* [Brief]: Exclude all images and print the entries below exactly.

* [Supplied material]:
===============
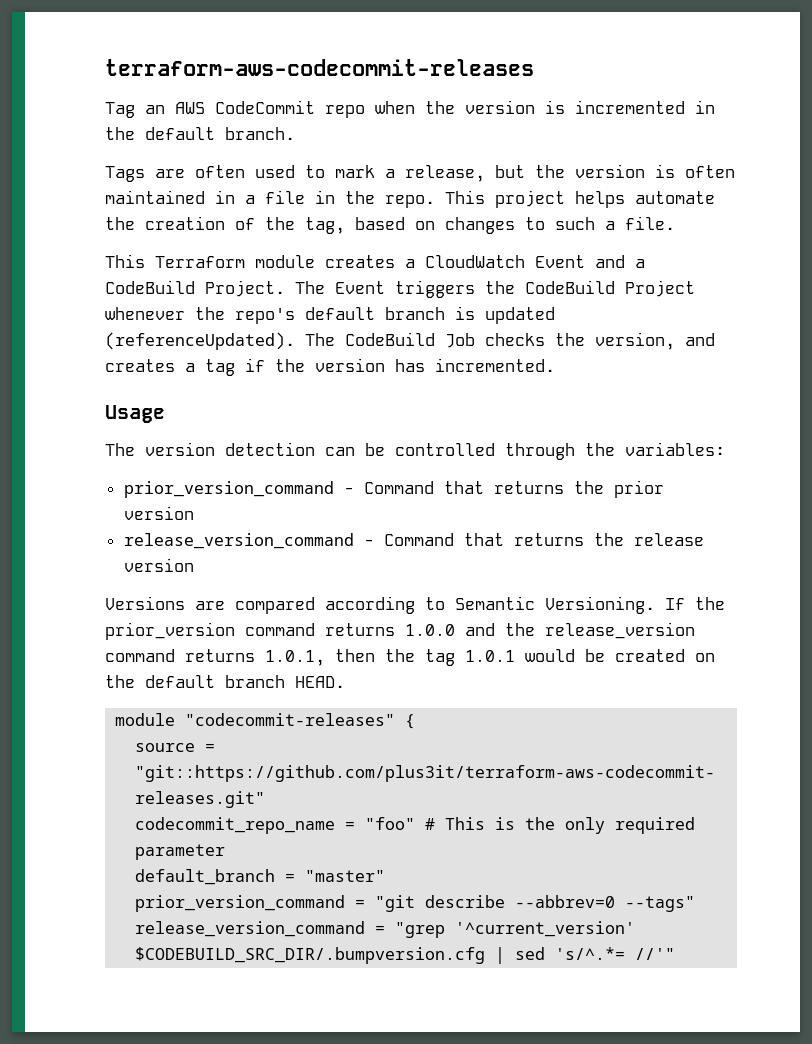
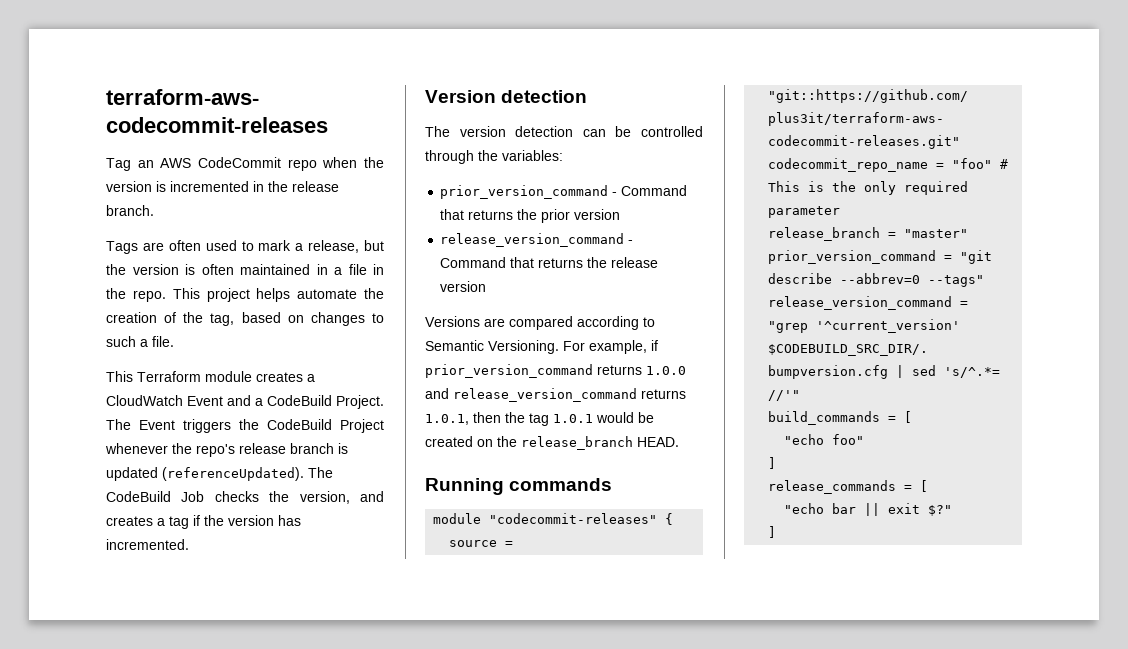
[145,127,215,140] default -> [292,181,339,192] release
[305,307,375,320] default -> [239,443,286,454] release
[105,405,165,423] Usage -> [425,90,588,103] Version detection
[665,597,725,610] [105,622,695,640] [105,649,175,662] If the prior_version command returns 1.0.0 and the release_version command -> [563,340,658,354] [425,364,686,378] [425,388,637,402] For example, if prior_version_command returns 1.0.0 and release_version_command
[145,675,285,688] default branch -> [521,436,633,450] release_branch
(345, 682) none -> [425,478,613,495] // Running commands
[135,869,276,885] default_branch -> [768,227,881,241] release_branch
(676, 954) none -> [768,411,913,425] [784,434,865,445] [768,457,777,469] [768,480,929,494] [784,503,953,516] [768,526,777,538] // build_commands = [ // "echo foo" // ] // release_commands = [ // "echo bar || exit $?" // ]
===============
* [Exercise answer]:
[145,127,215,140] default -> [292,181,339,192] release
[305,307,375,320] default -> [239,443,286,454] release
[105,405,165,423] Usage -> [425,90,588,103] Version detection
[665,597,725,610] [105,622,695,640] [105,649,175,662] If the prior_version command returns 1.0.0 and the release_version command -> [563,340,658,354] [425,364,686,378] [425,388,637,402] For example, if prior_version_command returns 1.0.0 and release_version_command
[145,675,285,688] default branch -> [521,436,633,450] release_branch
(345, 682) none -> [425,478,613,495] // Running commands
[135,869,276,885] default_branch -> [768,227,881,241] release_branch
(676, 954) none -> [768,411,913,425] [784,434,865,445] [768,457,777,469] [768,480,929,494] [784,503,953,516] [768,526,777,538] // build_commands = [ // "echo foo" // ] // release_commands = [ // "echo bar || exit $?" // ]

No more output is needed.